Najwa menggeleng namun juga mengangguk membuat Rania tersenyum tipis. Diletakkannya anak itu di lantai sebentar lalu ia ikut berjongkok di depannya.
"Anak pinter, nanti habis gajian kita periksa biar Najwa dapat obat. Mau?" Rania kembali membujuk agar anak itu anteng.
"Es tim." Najwa mengangguk-angguk.
"Najwa mau es krim?" Rania tersenyum mendengarnya. Biasanya anak itu begitu ceriwis karena sakit jadi kurang bersemangat.
"Mau." Najwa kembali mengangguk-angguk penuh semangat.
"Oke, nanti habis periksa kita beli es krim kalau boleh sama Dokter, ya. Mama buatin Mas Shaka kopi dulu." Rania mengelus rambut Najwa perlahan sebelum akhirnya mengerjakan tugasnya secepat mungkin. Tidak enak telah membuat Shaka menunggu lama.
Di luar Shaka menikmati rokok sambil membaca beberapa chat yang dikirimkan di ponsel. Paling banyak pesan dari nomor wanita yang bernama Berlin—mantan kekasihnya. Bibir Shaka berdecak malas, ia tahu wanita itu hanya akan menggodanya dan mengajak balikan.
"Pasti duit cowoknya yang sekarang nggak sebanyak duit gua. Dasar cewek mata duitan!" maki Shaka masih dendam sekali dengan wanita itu.
Terdengar suara pintu terbuka dari arah kamarnya. Mata Shaka hanya melirik, melihat Erika yang sudah rapi hendak berangkat kuliah. Raut wajah wanita itu tampak merajuk kesal karena tidak diberikan jatah pagi ini oleh Shaka.

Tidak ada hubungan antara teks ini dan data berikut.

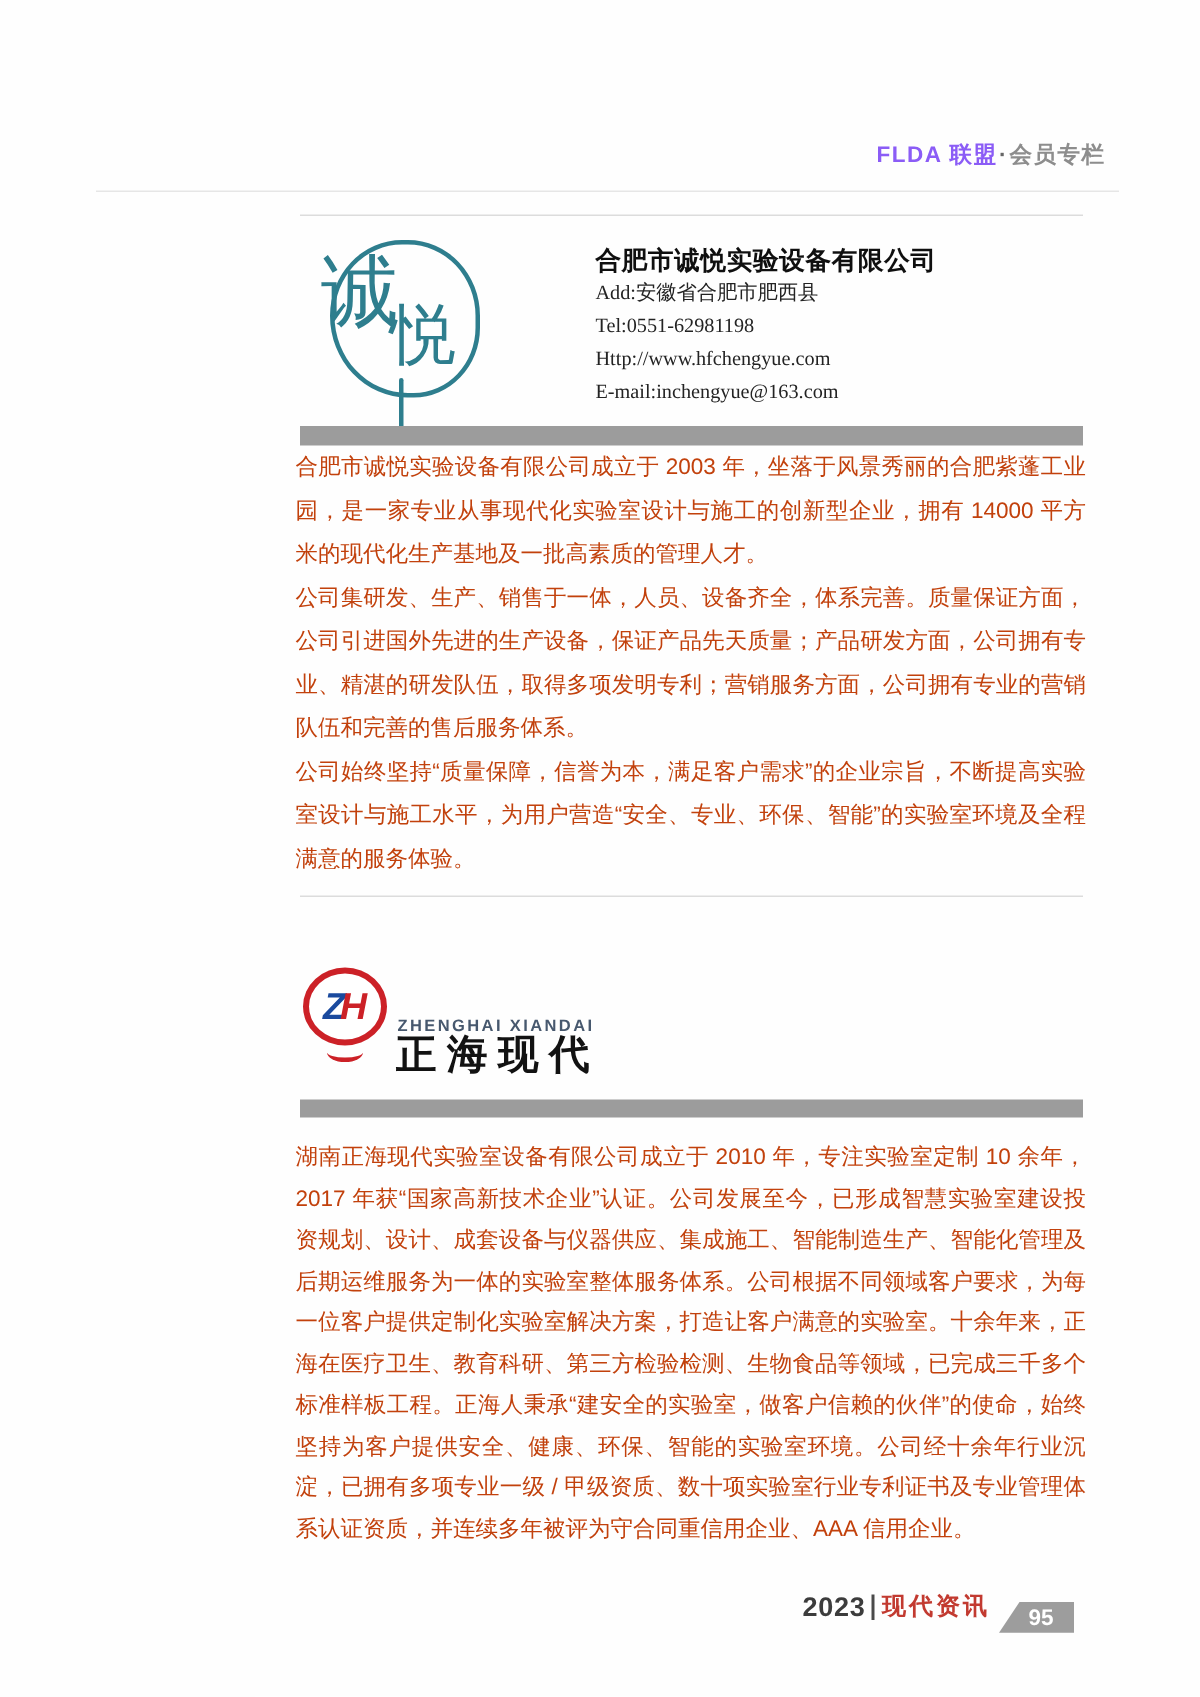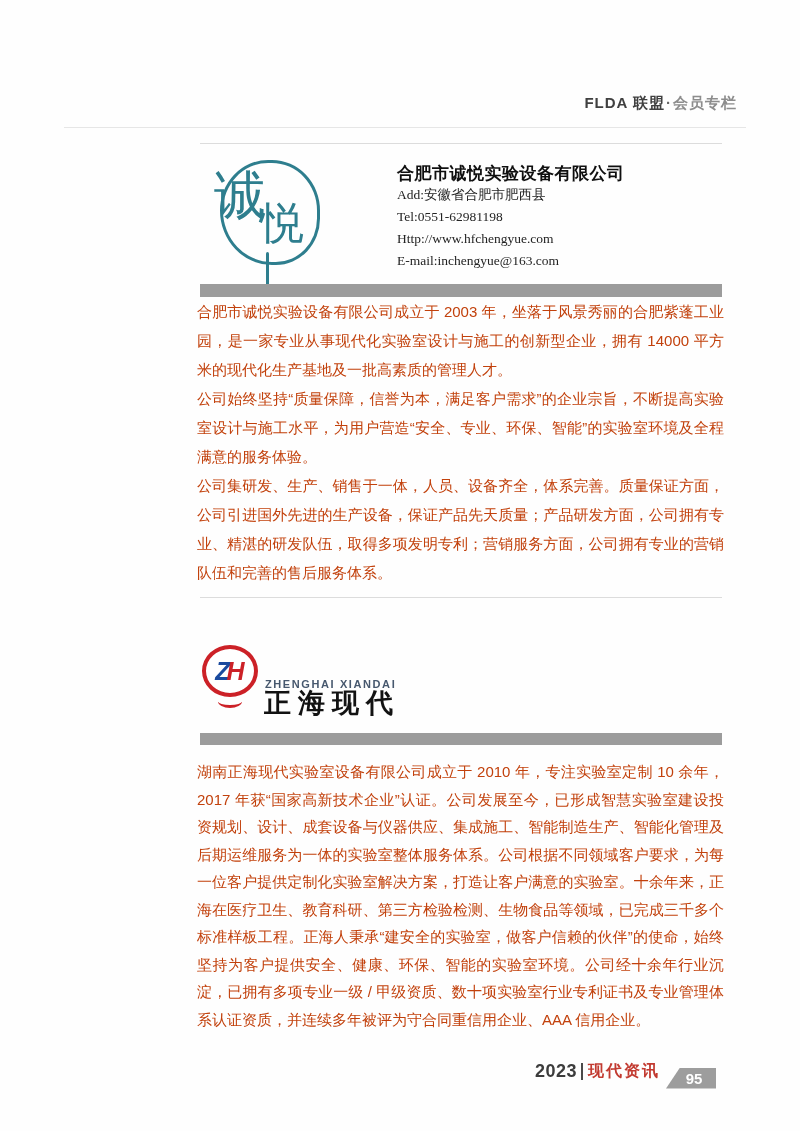--- a/index.html
+++ b/index.html
@@ -11,7 +11,7 @@
 
   
   .header { position:absolute; top:94px; right:63px; font-size:15px; font-weight:bold; letter-spacing:1px; white-space:nowrap; }
-  .header .brand { color:#404040;margin-top:12px; }
+  .header .brand { color:#8b5cf6;margin-top:12px; }
   .header .sep { color:#666; margin:0 1px; }
   .header .section { color:#8d8d8d; }
   .header-rule { position:absolute; top:127px; left:64px; width:682px; height:1px; background:#e6e6e6; }

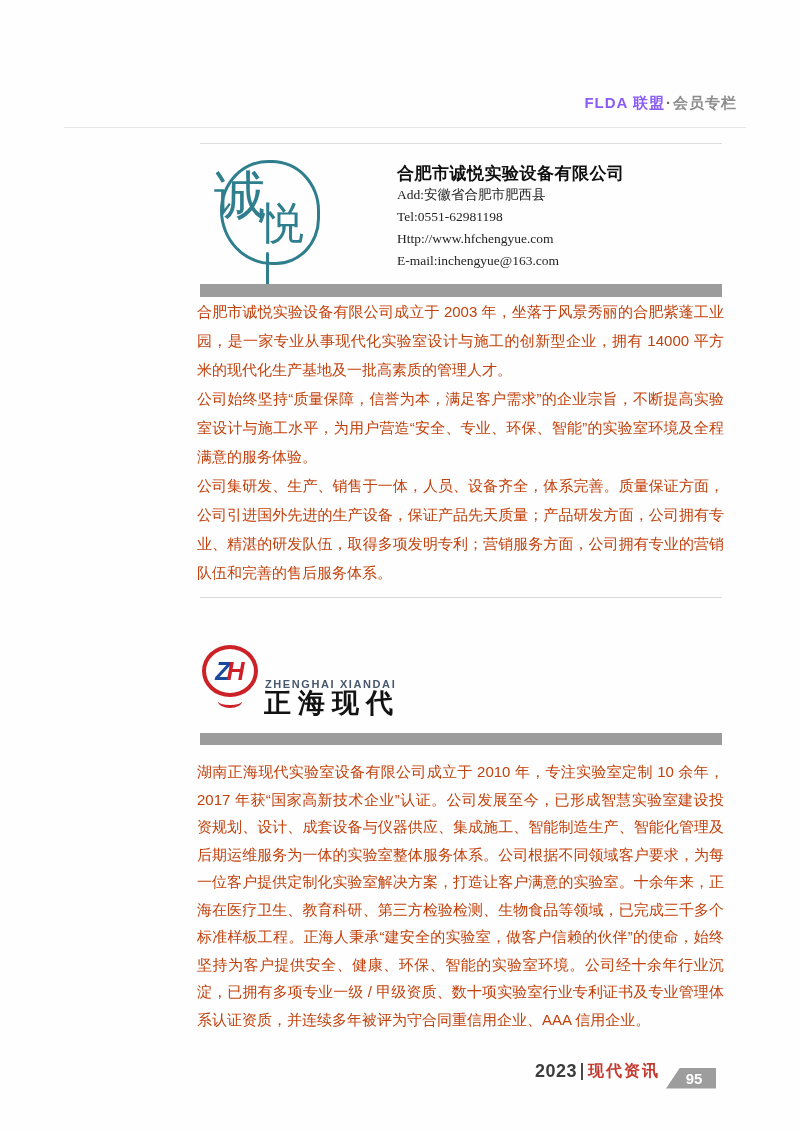--- a/index.html
+++ b/index.html
@@ -95,8 +95,8 @@
 
   <div class="para-block" id="paras1">
     <p>合肥市诚悦实验设备有限公司成立于 2003 年，坐落于风景秀丽的合肥紫蓬工业园，是一家专业从事现代化实验室设计与施工的创新型企业，拥有 14000 平方米的现代化生产基地及一批高素质的管理人才。</p>
+    <p>公司集研发、生产、销售于一体，人员、设备齐全，体系完善。质量保证方面，公司引进国外先进的生产设备，保证产品先天质量；产品研发方面，公司拥有专业、精湛的研发队伍，取得多项发明专利；营销服务方面，公司拥有专业的营销队伍和完善的售后服务体系。</p>
     <p>公司始终坚持“质量保障，信誉为本，满足客户需求”的企业宗旨，不断提高实验室设计与施工水平，为用户营造“安全、专业、环保、智能”的实验室环境及全程满意的服务体验。</p>
-    <p>公司集研发、生产、销售于一体，人员、设备齐全，体系完善。质量保证方面，公司引进国外先进的生产设备，保证产品先天质量；产品研发方面，公司拥有专业、精湛的研发队伍，取得多项发明专利；营销服务方面，公司拥有专业的营销队伍和完善的售后服务体系。</p>
   </div>
 
   <div class="section-rule" id="rule2"></div>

Jika biasanya Shaka akan membujuk kali ini ia hanya diam saja. Bosan juga bermain-main dengan ABG labil yang hanya butuh belaian dan kesenangan itu.
"Nanti jemput jam 2 di kampus. Kamu ada janji mau beliin aku tas yang kemarin," gerutu Erika dengan nada merajuk yang kental.
"Aku sibuk!"
"Ih kok gitu sih. Katanya kita pacaran, masa kamu nggak ada waktu buat aku? Kamu ini gimana sih, kita—"
"Ya udah kita putus," tukas Shaka tanpa basa-basi.
"Shaka!" Erika menghentakkan kakinya kesal. Wajahnya kian memerah karena sikap Shaka yang seenaknya. "Kamu kenapa berubah gini? Bukannya kamu bilang bakalan ngasih semua yang aku kasih? Aku nggak terima ya!" maki Erika.
"Udah 'kan? Semua gaya yang lu mau udah gua turutin. Masih kurang? Kapan-kapan deh, gua lagi nggak mood," celetuk Shaka.
"Shaka!" jerit Erika.
"Apa? Kayaknya emang mending kita putus aja. Gua udah punya pengganti lu juga," ucap Shaka enteng.
"Hah? Siapa?" Kedua mata Erika membulat tak percaya.
"Dia." Shaka menunjuk wanita berhijab hijau sage yang baru saja keluar dari dapur. "Calon istri gua."